Доминик не хотел осматривать поместье: он был готов встретиться со злостью, жадностью, требованиями. У него не было никакой защиты от добра, сочувствия и… головокружительного чувства принадлежности к этому месту… Его разрывали сомнения.
Он оставил Экса груму, почти машинально проверил жеребенка в стойле и вошел в дом через боковую дверь. Сейчас ему не хотелось ни с кем встречаться.
Он успел пройти с дюжину ступенек, когда Грейс вдруг выбежала из-за угла, сжимая в руках ворох какой-то ткани. Доминик остановился как вкопанный и просто смотрел на нее. Он напрягся, стараясь спрятать волнение, намереваясь не выдать своего расстроенного состояния.
Грейс заметила напряжение его большого сильного тела, его сжатую челюсть и стиснутые кулаки. Каждый дюйм его тела говорил о нежелании контакта с другими людьми. Она хотела было отвернуться, но тут вдруг заметила его ожесточенные глаза.
Этот взгляд стер из ее головы все остальные мысли. Она как-то глухо всхлипнула, уронила ткань, которую сжимала в руках, и бросилась ему в объятия.
Доминик молча обнял ее. В полной тишине он прижимал ее к себе, сражаясь со своим давно похороненным и только что вскрытым горем.
В тишине она обнимала его, прижимая к себе маленького мальчика, которого лишили всего, что он знал и любил, и чья юность была изувечена. Мужчину, который никогда нигде не чувствовал себя как дома.
До сегодняшнего дня.
– Прости, – прошептал он ей в шею. – Но я…
– Тише, – прошептала Грейс, а затем поцеловала его. Его рот накрыл ее губы. Его руки сомкнулись вокруг нее, прижимая к себе, а затем сдвинулись, и он поднял ее, словно она ничего не весила. Не раздумывая он отнес ее в маленький салон и захлопнул за собой ногой дверь.
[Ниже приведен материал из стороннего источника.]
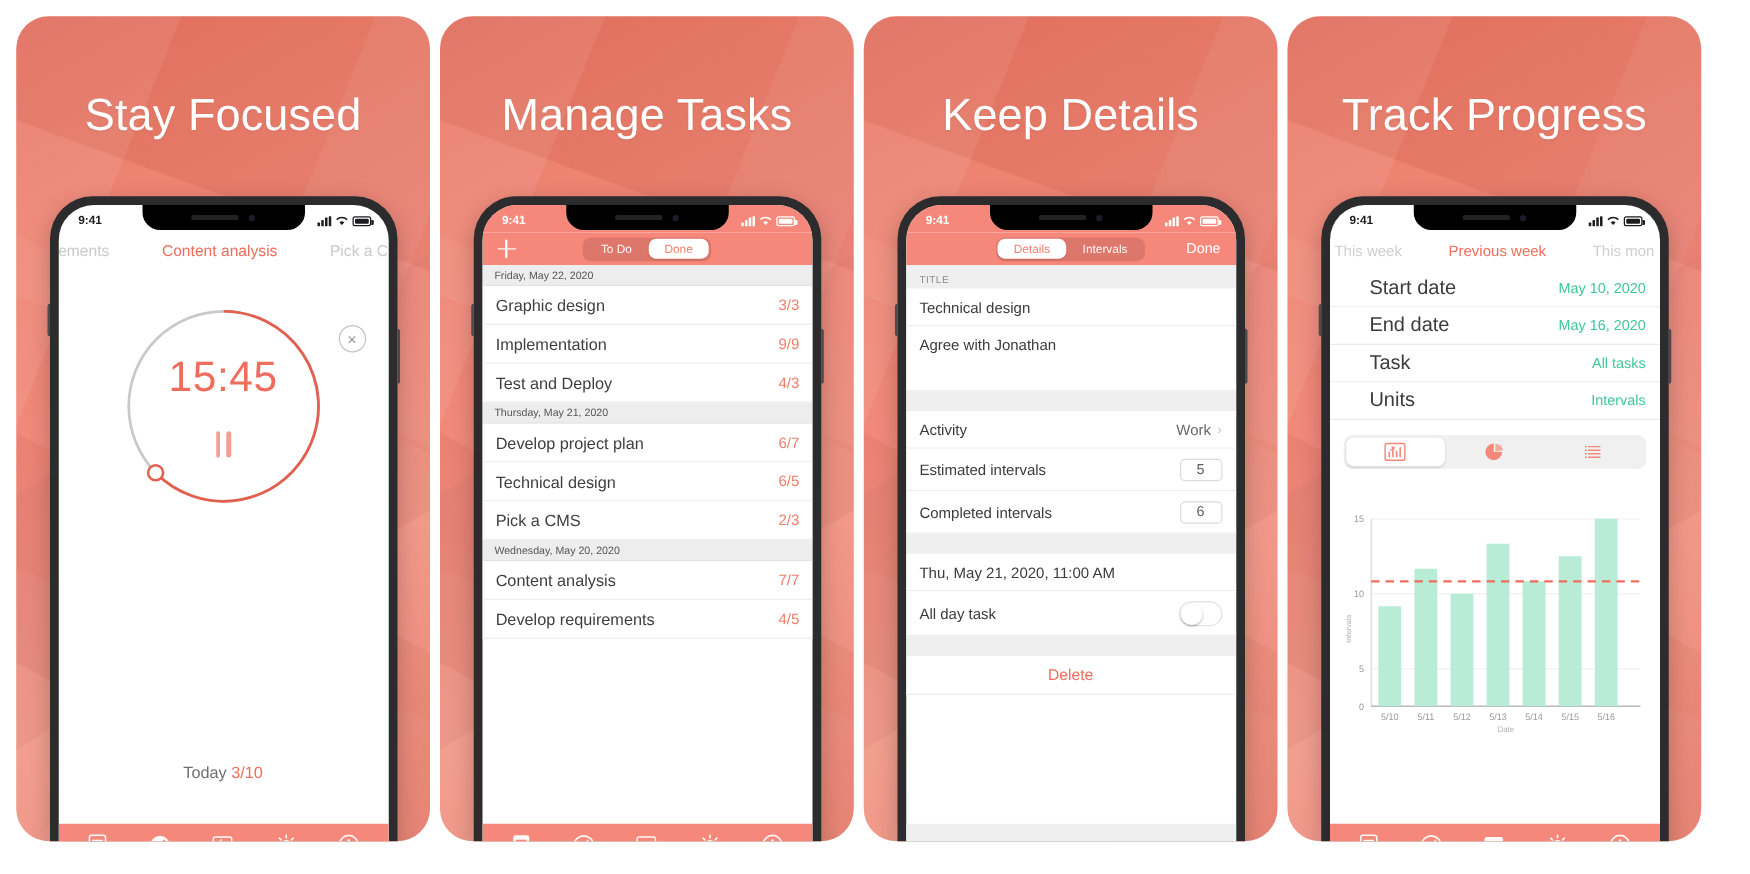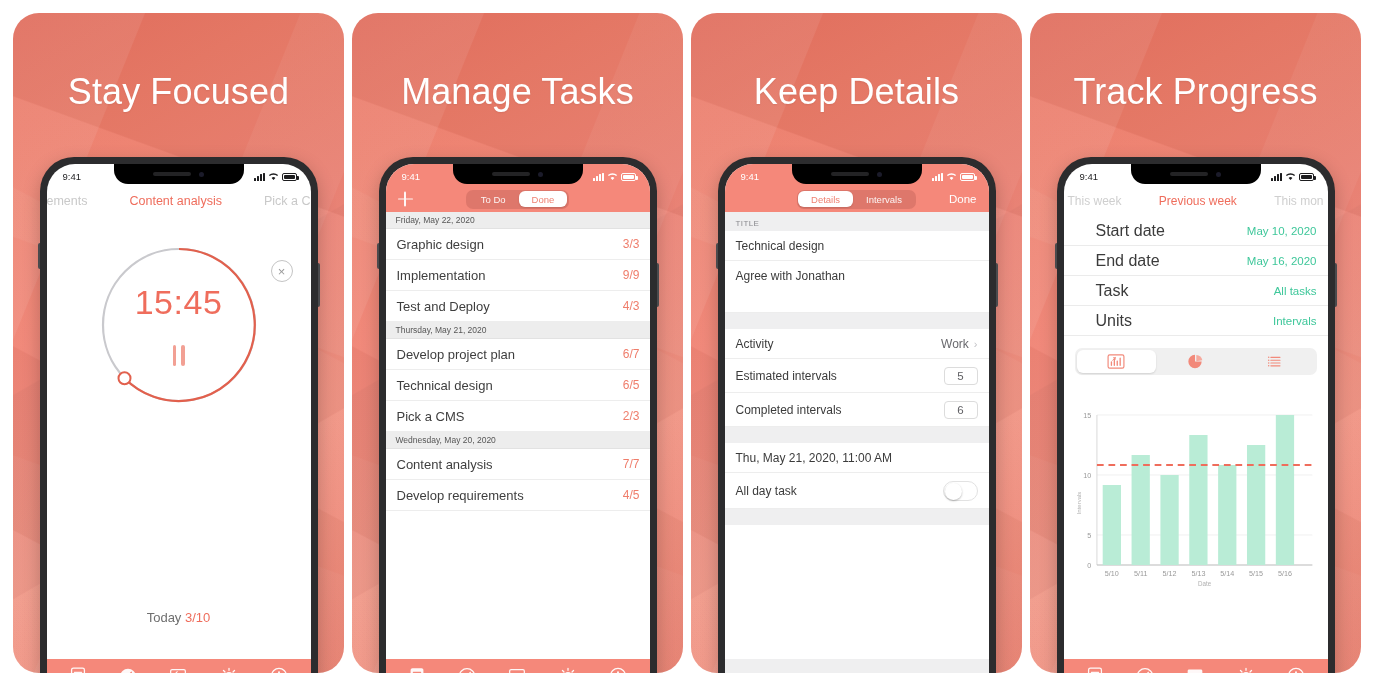--- a/index.html
+++ b/index.html
@@ -73,21 +73,21 @@
     display: flex; align-items: center; justify-content: center; gap: 8px;
   }
   .notch .spk { width: 38px; height: 4px; background: #232325; border-radius: 3px; }
   .notch .cam { width: 5px; height: 5px; background: #1b1b2a; border-radius: 50%; }
 
   
   .statusbar {
     position: relative; z-index: 5;
     height: 22px; display: flex; align-items: center; justify-content: space-between;
     padding: 2px 14px 0 16px;
-    font-size: 9.5px; font-weight: normal; color: #1d1d1f;
+    font-size: 9.5px; font-weight: bold; color: #1d1d1f;
   }
   .statusbar.onred { color: #fff; }
   .sb-right { display: flex; align-items: flex-end; gap: 3px; }
   .bars { display: flex; align-items: flex-end; gap: 1px; height: 8px; }
   .bars i { display:block; width: 2px; background: currentColor; border-radius: .5px; }
   .bars i:nth-child(1){height:3px}.bars i:nth-child(2){height:5px}.bars i:nth-child(3){height:6.5px}.bars i:nth-child(4){height:8px}
   .batt { width: 15px; height: 7.5px; border: 1px solid currentColor; border-radius: 2px; position: relative; }
   .batt b { position:absolute; inset:1px; background: currentColor; border-radius:1px; display:block; }
   .batt::after { content:""; position:absolute; right:-3px; top:2px; width:1.5px;height:3.5px;background:currentColor;border-radius:0 1px 1px 0;}
 
@@ -485,20 +485,21 @@
         </div>
         <div class="frow">
           <span class="lbl">All day task</span>
           <span class="toggle off">
               <b></b>
             </span>
         </div>
 
         <div class="gap"></div>
 
+        <div class="delrow">Delete</div>
         <div style="background:#efeff0;position:absolute;left:0;right:0;bottom:0;height:38px"></div>
       </div>
     </div>
   </div>
 
   <div class="panel">
     <div class="tex"></div>
     <div class="headline">Track Progress</div>
 
     <div class="phone">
Все еще прижимая ее к своей широкой груди, он опустился на длинный диван. Доминик не сказал ни слова, просто прижался лицом к ее щеке, его грудь бурно вздымалась, в то время как он пытался обрести контроль над собой. Грейс гладила его волосы, его сильную шею, его плечи – везде, где только могла дотянуться. Она чувствовала, как его большая теплая рука ласкает ее, ищет успокоения.
Время шло. Ей было довольно того, что она была сейчас здесь с ним.